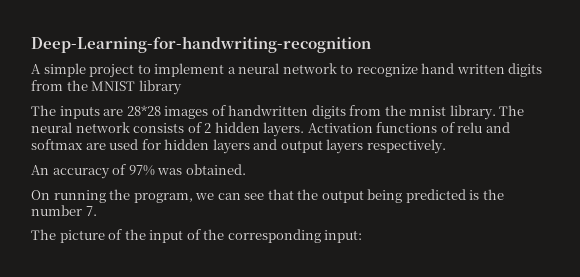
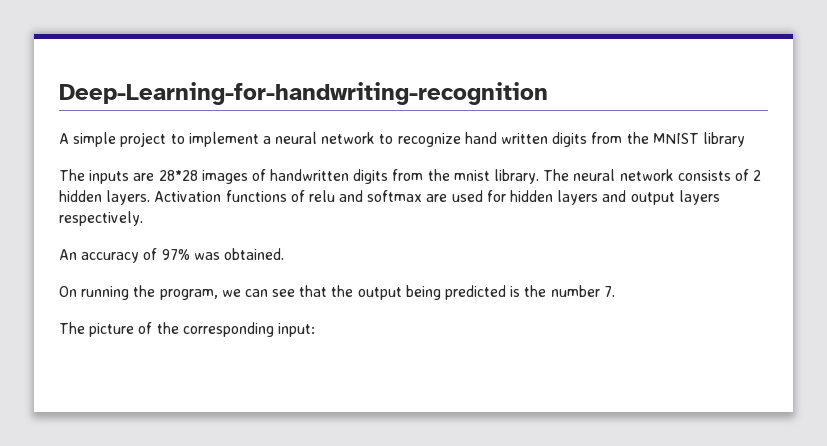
[149,229,225,243] input of the -> (179, 328) none

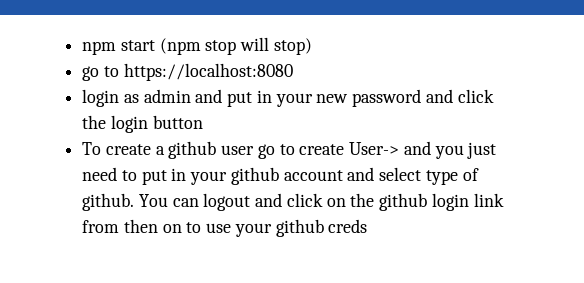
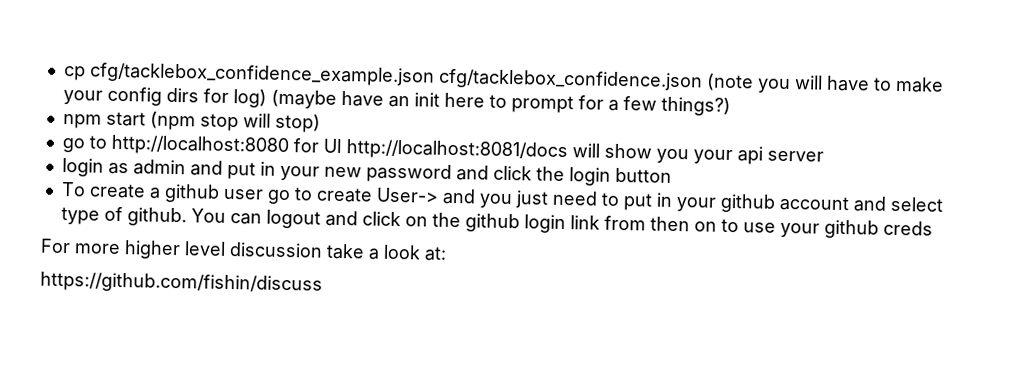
(82, 48) none -> [62,62,944,94] [62,86,731,116] cp cfg/tacklebox_confidence_example.json cfg/tacklebox_confidence.json (note you will have to make your config dirs for log) (maybe have an init here to prompt for a few things?) //
[123,63,293,81] https://localhost:8080 -> [110,134,824,165] http://localhost:8080 for UI http://localhost:8081/docs will show you your api server
(368, 226) none -> [40,238,447,261] [40,271,323,295] // For more higher level discussion take a look at: // https://github.com/fishin/discuss

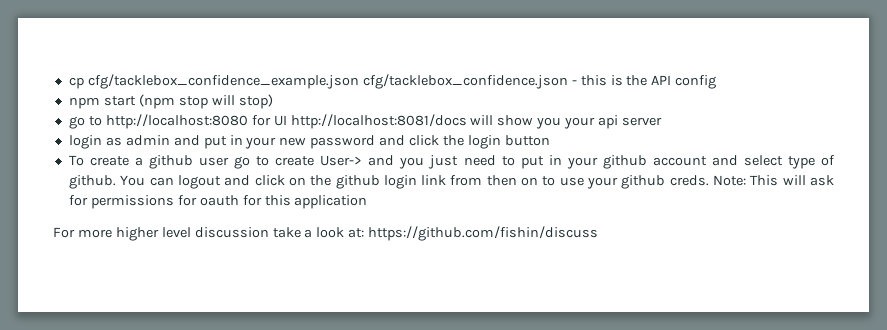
[705,73,944,94] [62,86,731,116] (note you will have to make your config dirs for log) (maybe have an init here to prompt for a few things?) -> [571,75,717,89] - this is the API config
[882,220,933,236] creds -> [669,175,835,186] [68,195,368,209] creds. Note: This will ask for permissions for oauth for this application
(447, 253) // -> (365, 233) none

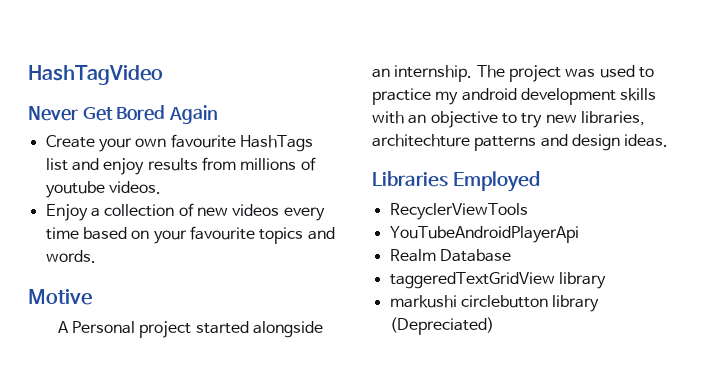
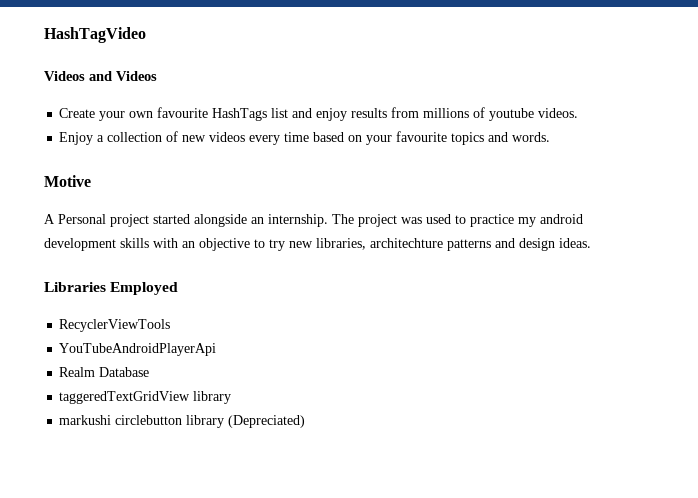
[28,105,219,124] Never Get Bored Again -> [44,71,157,81] Videos and Videos

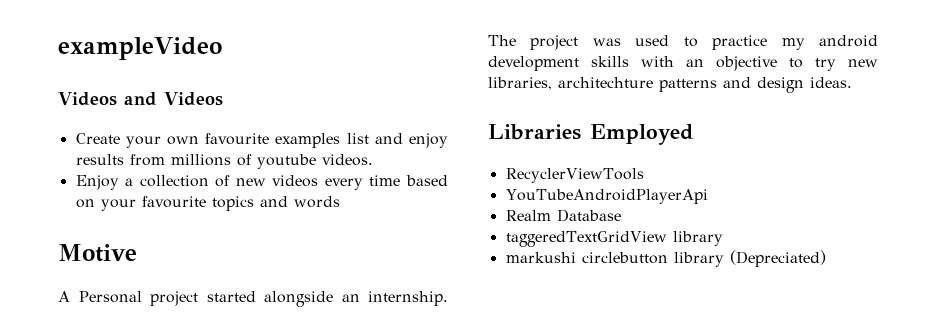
[44,27,146,43] HashTagVideo -> [58,37,222,60] exampleVideo
[212,108,268,121] HashTags -> [275,133,341,148] examples
[512,132,551,142] words. -> [293,196,340,208] words

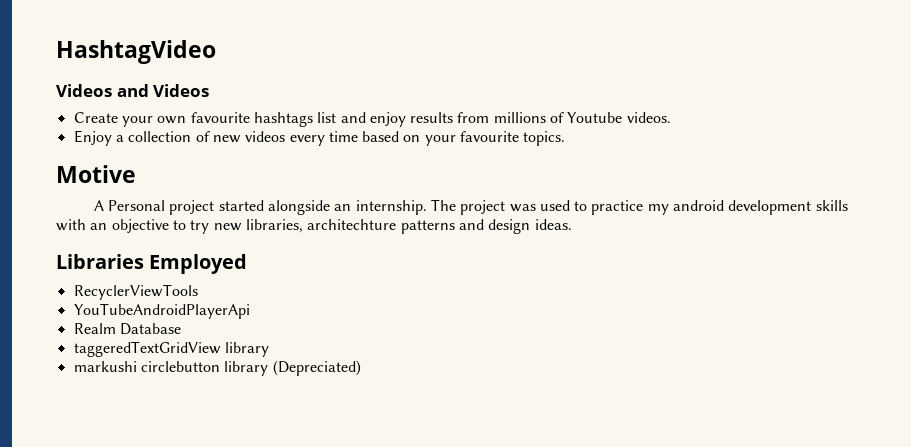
[58,37,222,60] exampleVideo -> [56,40,216,64] HashtagVideo
[275,133,341,148] examples -> [253,112,313,127] hashtags
[256,154,316,169] youtube -> [567,112,623,123] Youtube
[211,196,340,211] topics and words -> [523,131,566,146] topics.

• [Instructions to follow] Search the data for the word "https" and copy each line where it appears.

• [Answer section]
[123,63,293,81] https://localhost:8080 -> [110,134,824,165] http://localhost:8080 for UI http://localhost:8081/docs will show you your api server
(368, 226) none -> [40,238,447,261] [40,271,323,295] // For more higher level discussion take a look at: // https://github.com/fishin/discuss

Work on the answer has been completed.